*** Opening INPUT MATERIAL ***

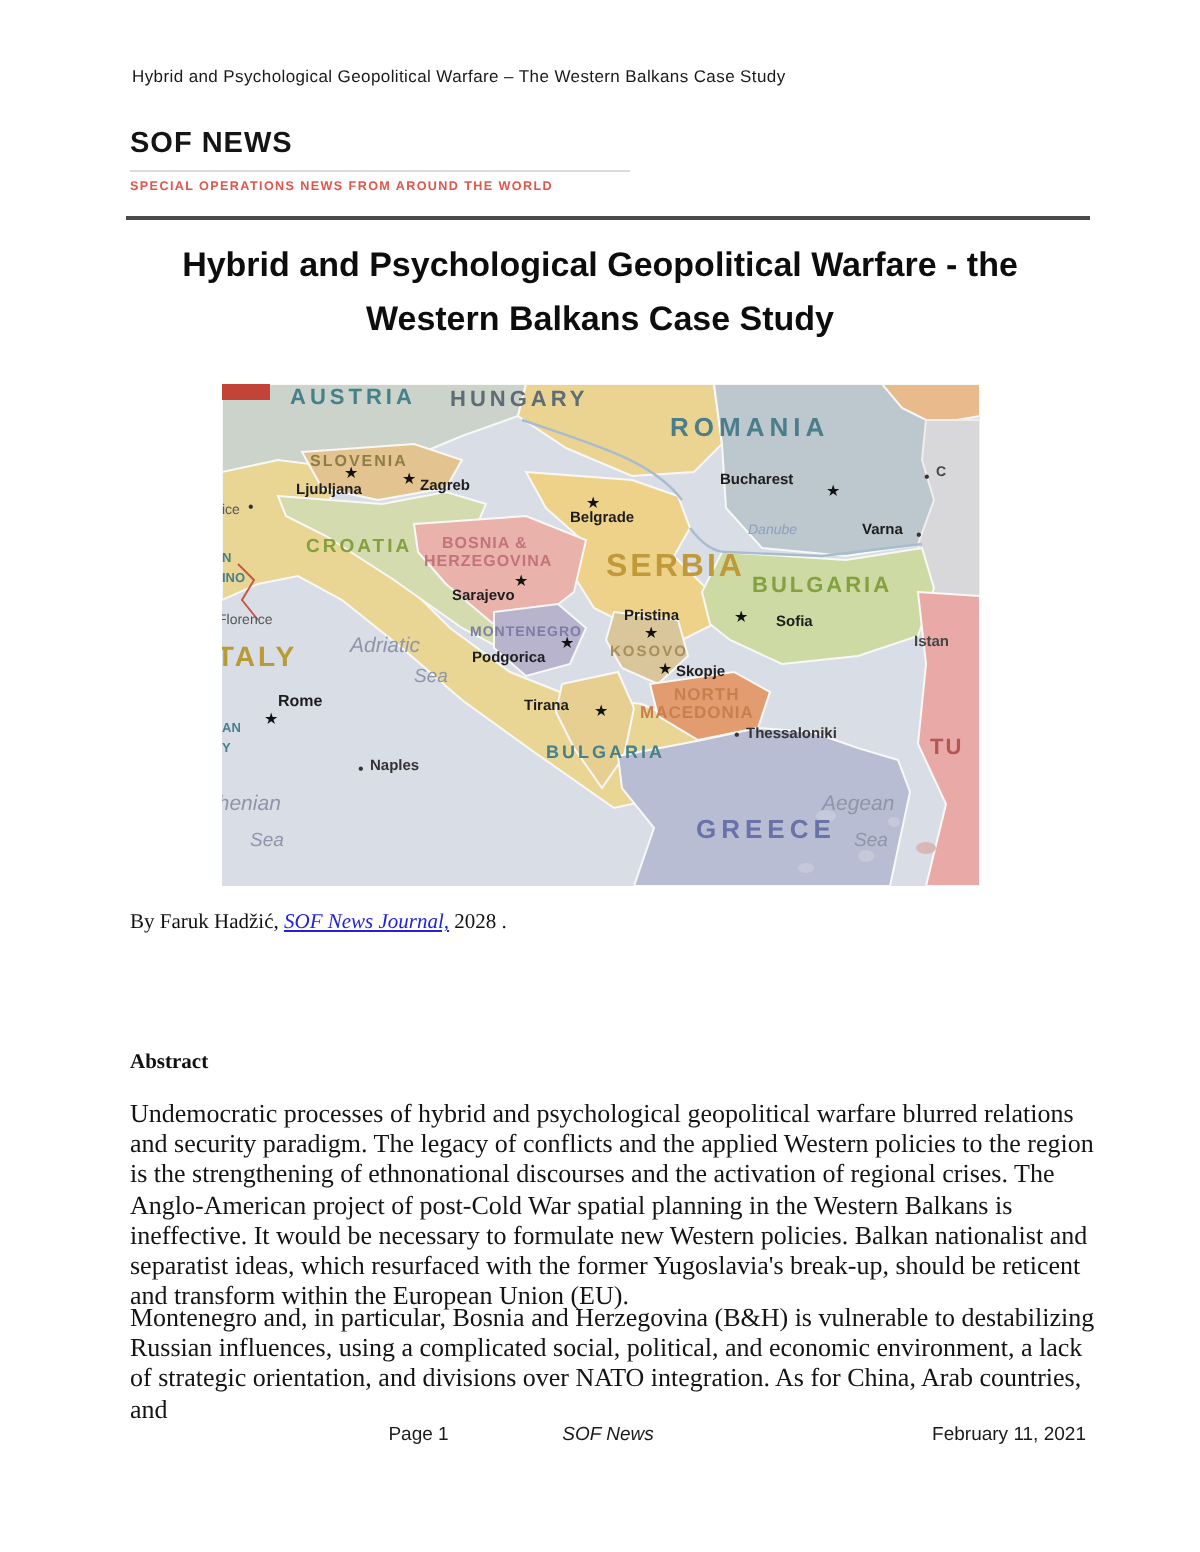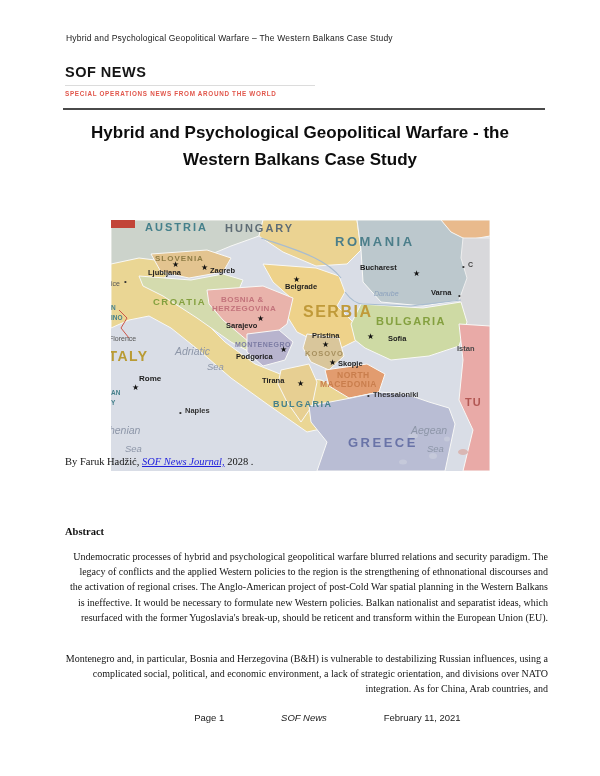"AUSTRIA" .map { margin-top: 28px -> none }
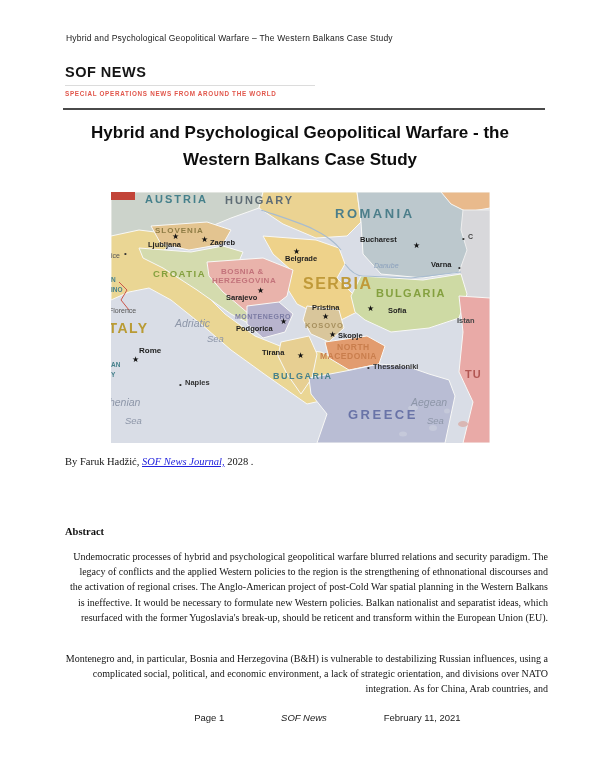"Undemocratic processes of hybrid and" .body-para { font-size: 10px -> 13px; text-align: right -> left }
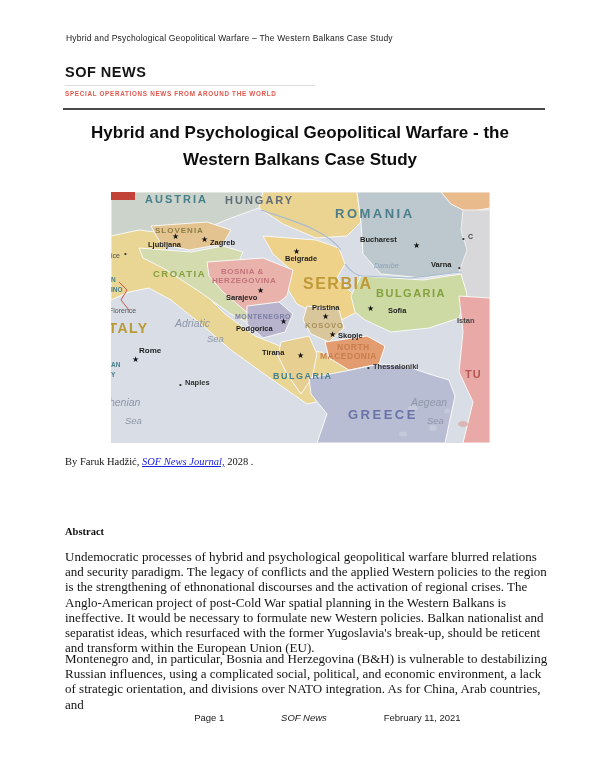"February 11, 2021" .footer .fr { text-align: none -> right }
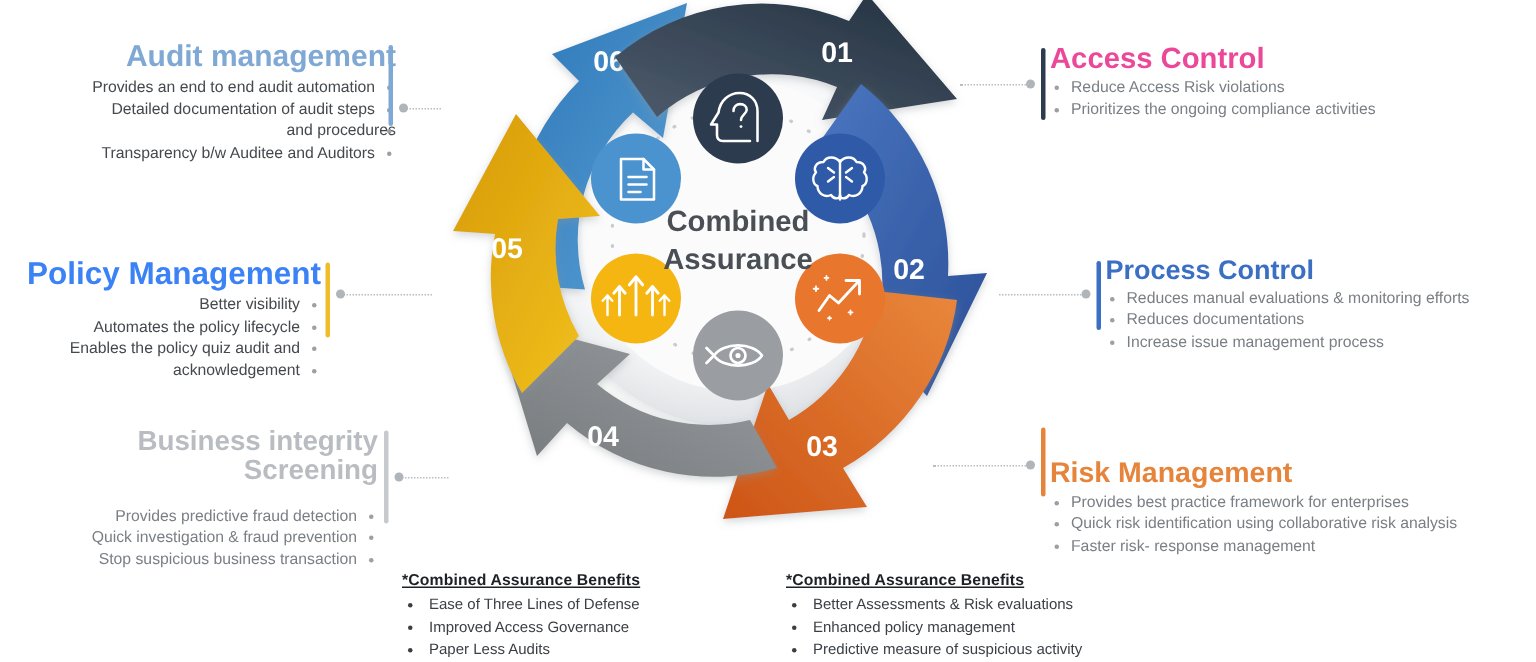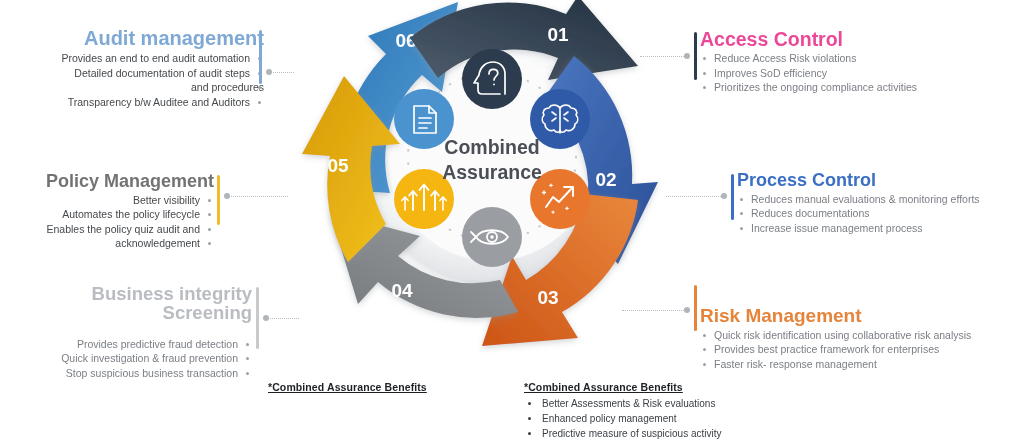"Improves SoD efficiency" li { html: <li>Improves SoD efficiency</li> -> none }
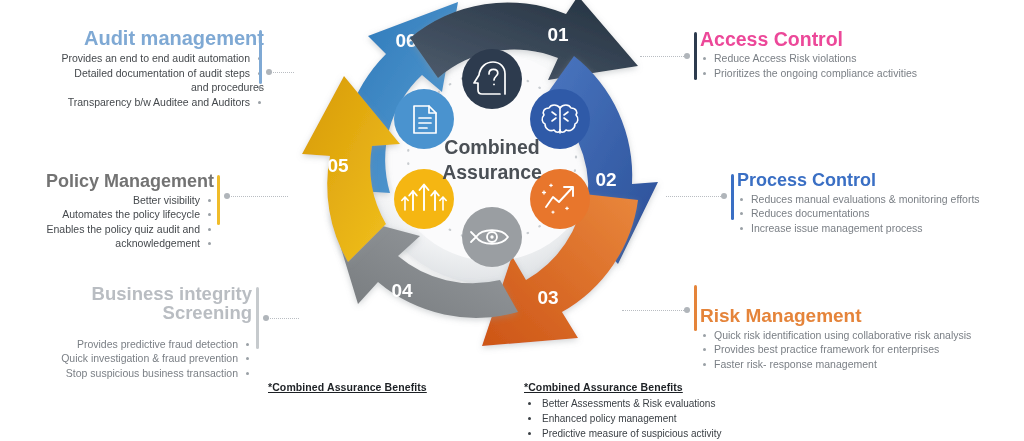"Policy Management" div.blk-title { color: #737373 -> #3b82f6; font-size: 18px -> 21px }
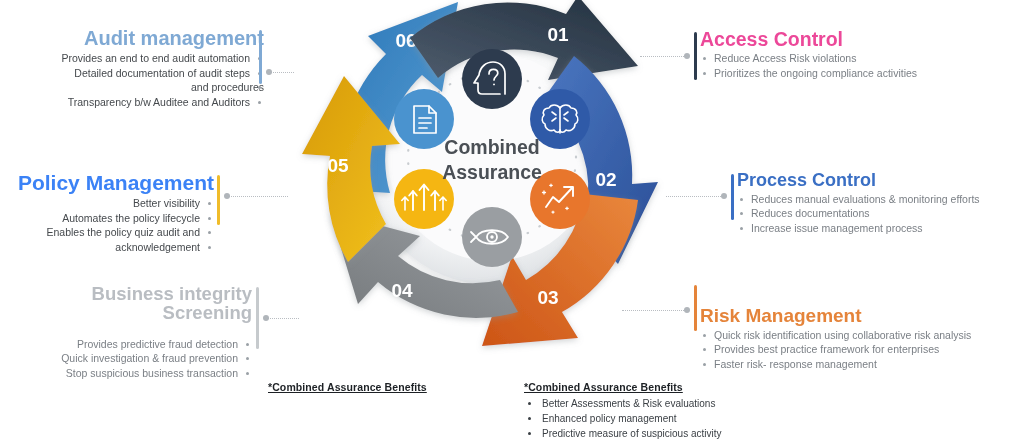"Quick risk identification using" li { order: before "Provides best practice framework for" -> after "Provides best practice framework for" }
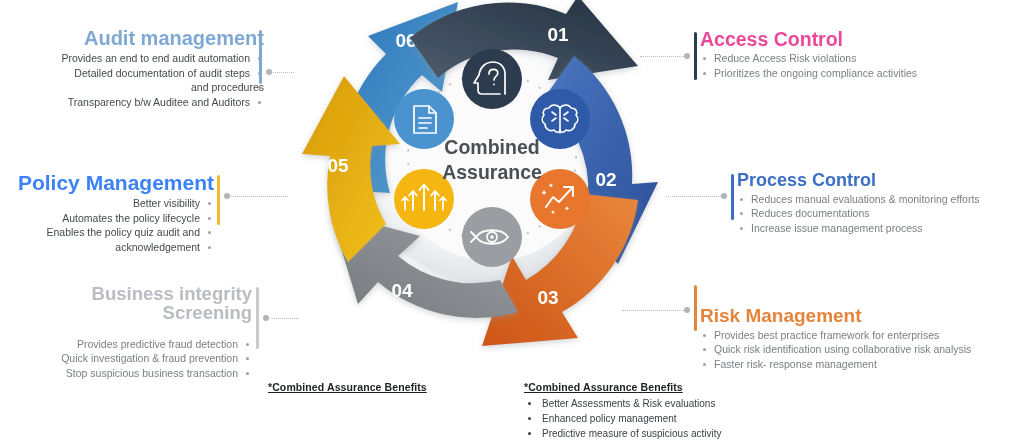"Ease of Three Lines of" ul { html: none -> <ul> <li>Ease of Three Lines of Defense</li> <li>Improved Access Governance</li> <li>Paper Less Audits</li> </ul> }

*** Closing INPUT MATERIAL ***

* [REQUIRED ACTION]: Print exactly the lines above that run from the one with "processes of hybrid" down to the one with "html: <li>Improves SoD", and omit the pictures.

* [EXPECTED ANSWER]:
"Undemocratic processes of hybrid and" .body-para { font-size: 10px -> 13px; text-align: right -> left }
"February 11, 2021" .footer .fr { text-align: none -> right }
"Improves SoD efficiency" li { html: <li>Improves SoD efficiency</li> -> none }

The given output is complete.